| What is expected |
Your answer should hold exactly the lines below from the line with "- KD 21.05539566079905 +0.33%" through the line with "moved down: [image]", both included, and no pictures at all.

[Collected data]
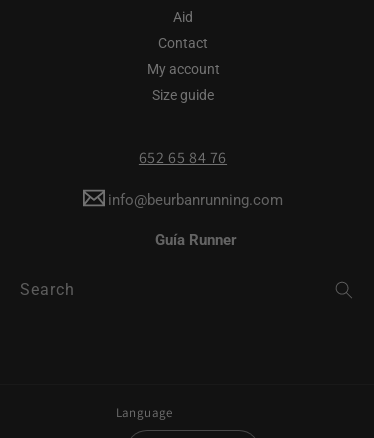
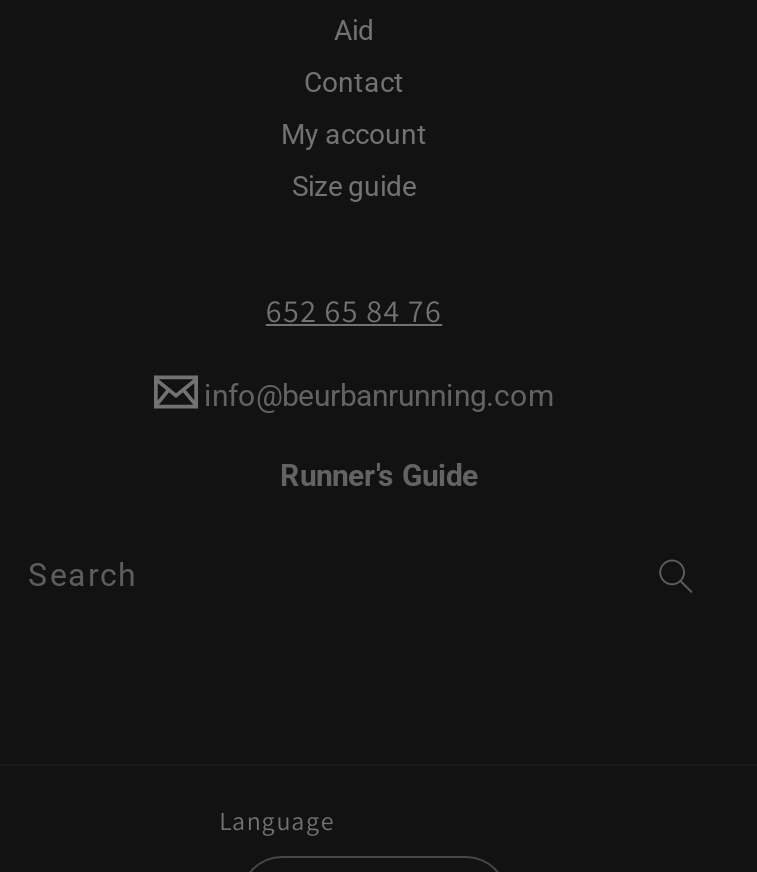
- Guía Runner
+ Runner's Guide
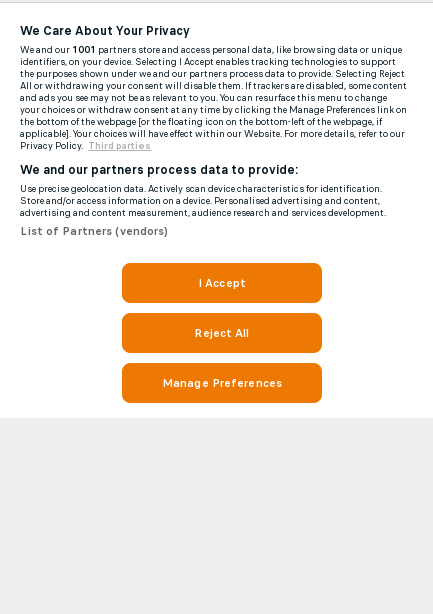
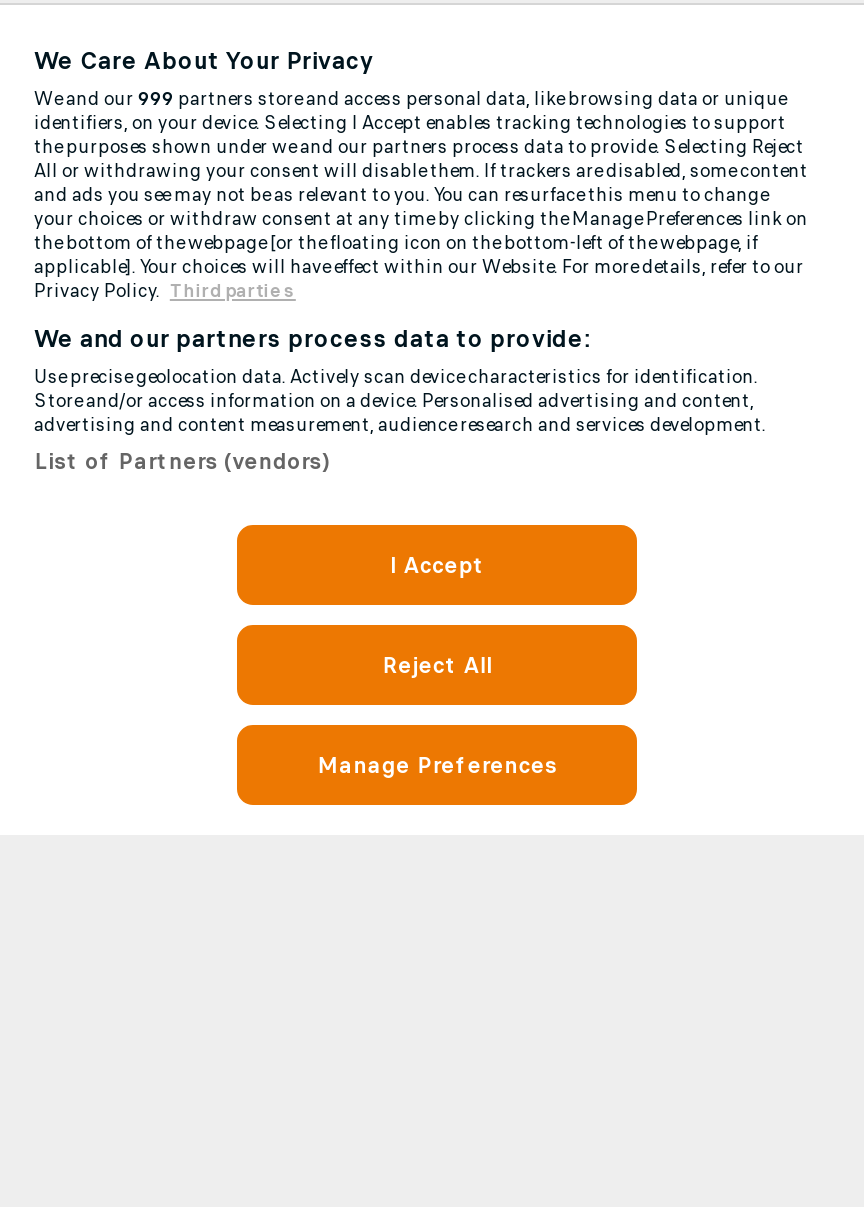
- We and our 1001 partners store and access personal data, like browsing data or unique
+ We and our 999 partners store and access personal data, like browsing data or unique
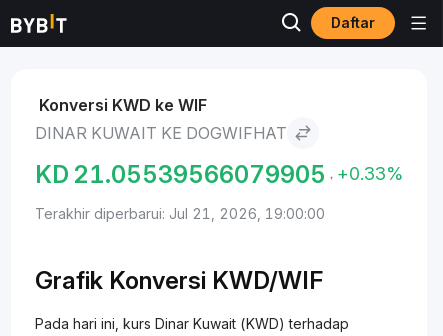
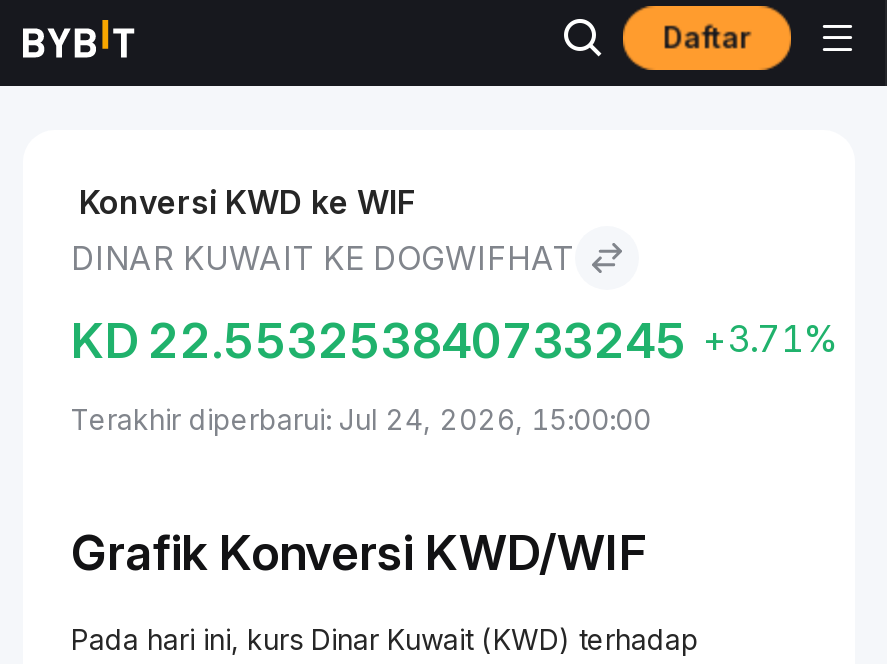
- KD 21.05539566079905 +0.33%
+ KD 22.553253840733245 +3.71%

- Terakhir diperbarui: Jul 21, 2026, 19:00:00
+ Terakhir diperbarui: Jul 24, 2026, 15:00:00
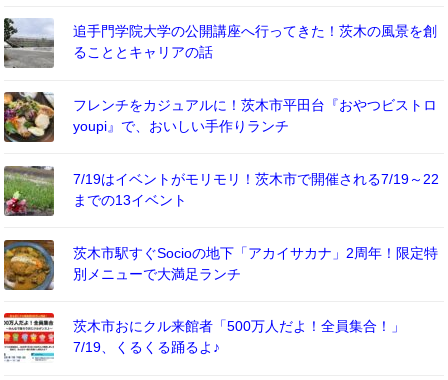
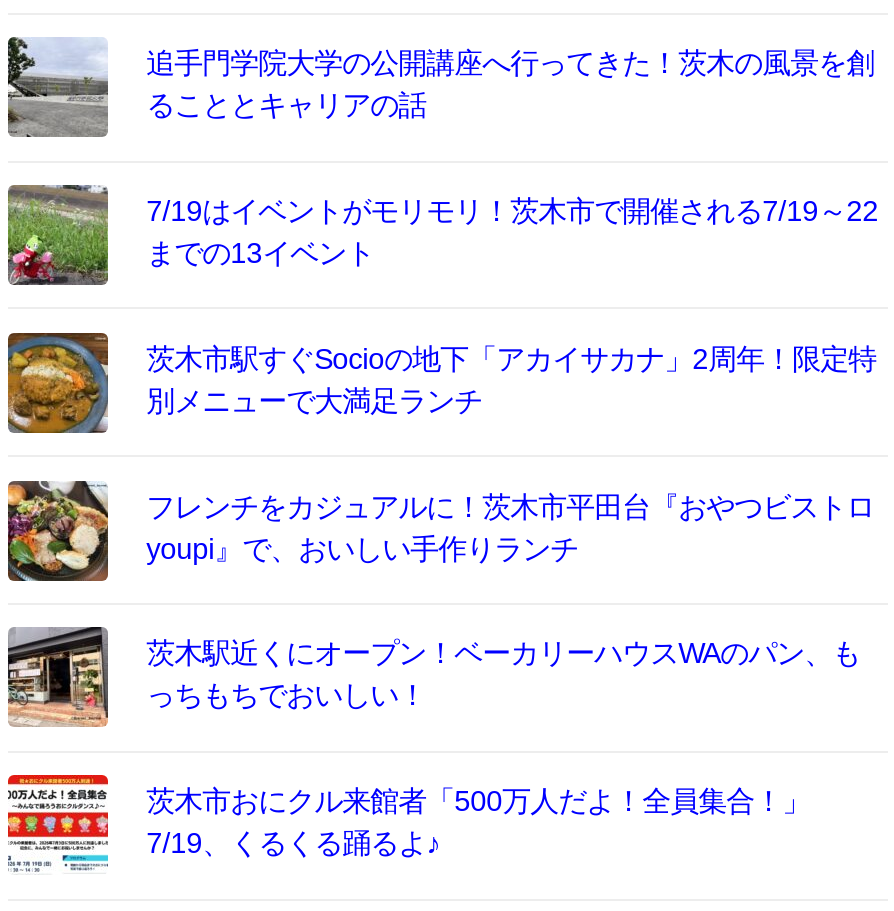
moved down: [image] | フレンチをカジュアルに！茨木市平田台『おやつビストロ | youpi』で、おいしい手作りランチ

moved up: [image] | 7/19はイベントがモリモリ！茨木市で開催される7/19～22 | までの13イベント | 茨木市駅すぐSocioの地下「アカイサカナ」2周年！限定特 | 別メニューで大満足ランチ

+ [image]
+ 茨木駅近くにオープン！ベーカリーハウスWAのパン、も
+ っちもちでおいしい！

| Answer space |
- KD 21.05539566079905 +0.33%
+ KD 22.553253840733245 +3.71%

- Terakhir diperbarui: Jul 21, 2026, 19:00:00
+ Terakhir diperbarui: Jul 24, 2026, 15:00:00
moved down: [image] | フレンチをカジュアルに！茨木市平田台『おやつビストロ | youpi』で、おいしい手作りランチ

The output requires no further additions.